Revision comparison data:
[Start of section]
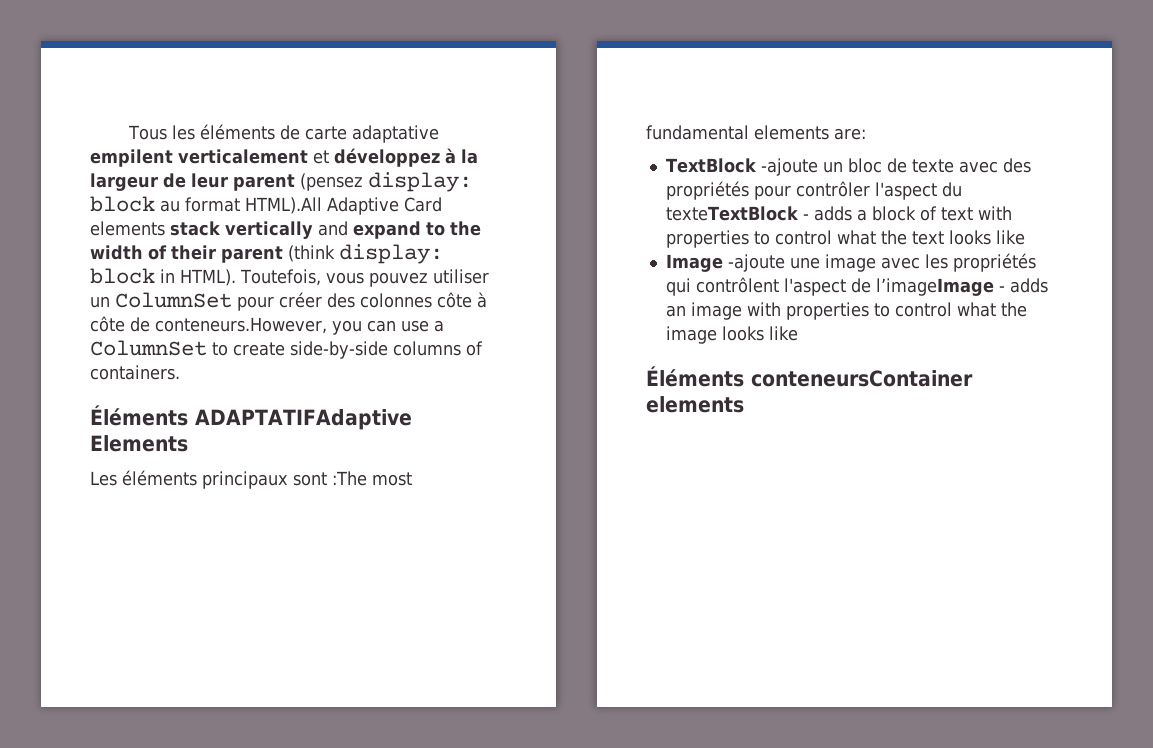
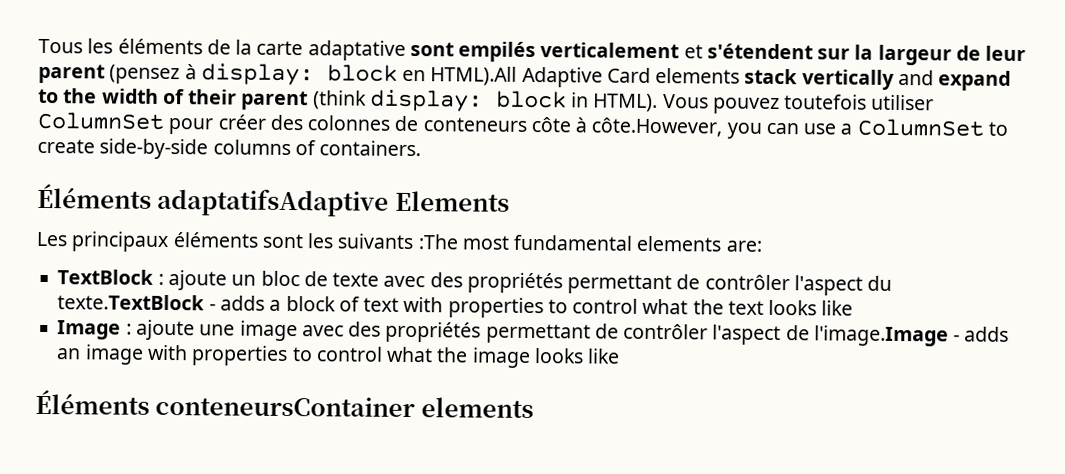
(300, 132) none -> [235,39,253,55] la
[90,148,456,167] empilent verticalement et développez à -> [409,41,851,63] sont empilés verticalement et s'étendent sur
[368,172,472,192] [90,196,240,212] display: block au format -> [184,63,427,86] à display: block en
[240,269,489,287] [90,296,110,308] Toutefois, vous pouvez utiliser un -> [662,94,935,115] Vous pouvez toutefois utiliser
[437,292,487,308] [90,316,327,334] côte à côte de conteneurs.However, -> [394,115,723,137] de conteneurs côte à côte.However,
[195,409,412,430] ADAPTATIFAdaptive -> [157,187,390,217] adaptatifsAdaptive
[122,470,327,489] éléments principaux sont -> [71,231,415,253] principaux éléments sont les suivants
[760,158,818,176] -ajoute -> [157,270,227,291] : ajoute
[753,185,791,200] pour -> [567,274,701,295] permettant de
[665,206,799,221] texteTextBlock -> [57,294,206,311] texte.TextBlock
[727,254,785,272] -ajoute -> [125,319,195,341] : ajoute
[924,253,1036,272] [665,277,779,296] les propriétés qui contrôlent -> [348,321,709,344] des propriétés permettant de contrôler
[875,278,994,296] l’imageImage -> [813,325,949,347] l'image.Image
[End of section]
__Directions for this task__
Pictures are to be left out; the lines from the start of the records above through the line holding "[368,172,472,192] [90,196,240,212] display: block" are to be returned exactly.

__Your solution__
(300, 132) none -> [235,39,253,55] la
[90,148,456,167] empilent verticalement et développez à -> [409,41,851,63] sont empilés verticalement et s'étendent sur
[368,172,472,192] [90,196,240,212] display: block au format -> [184,63,427,86] à display: block en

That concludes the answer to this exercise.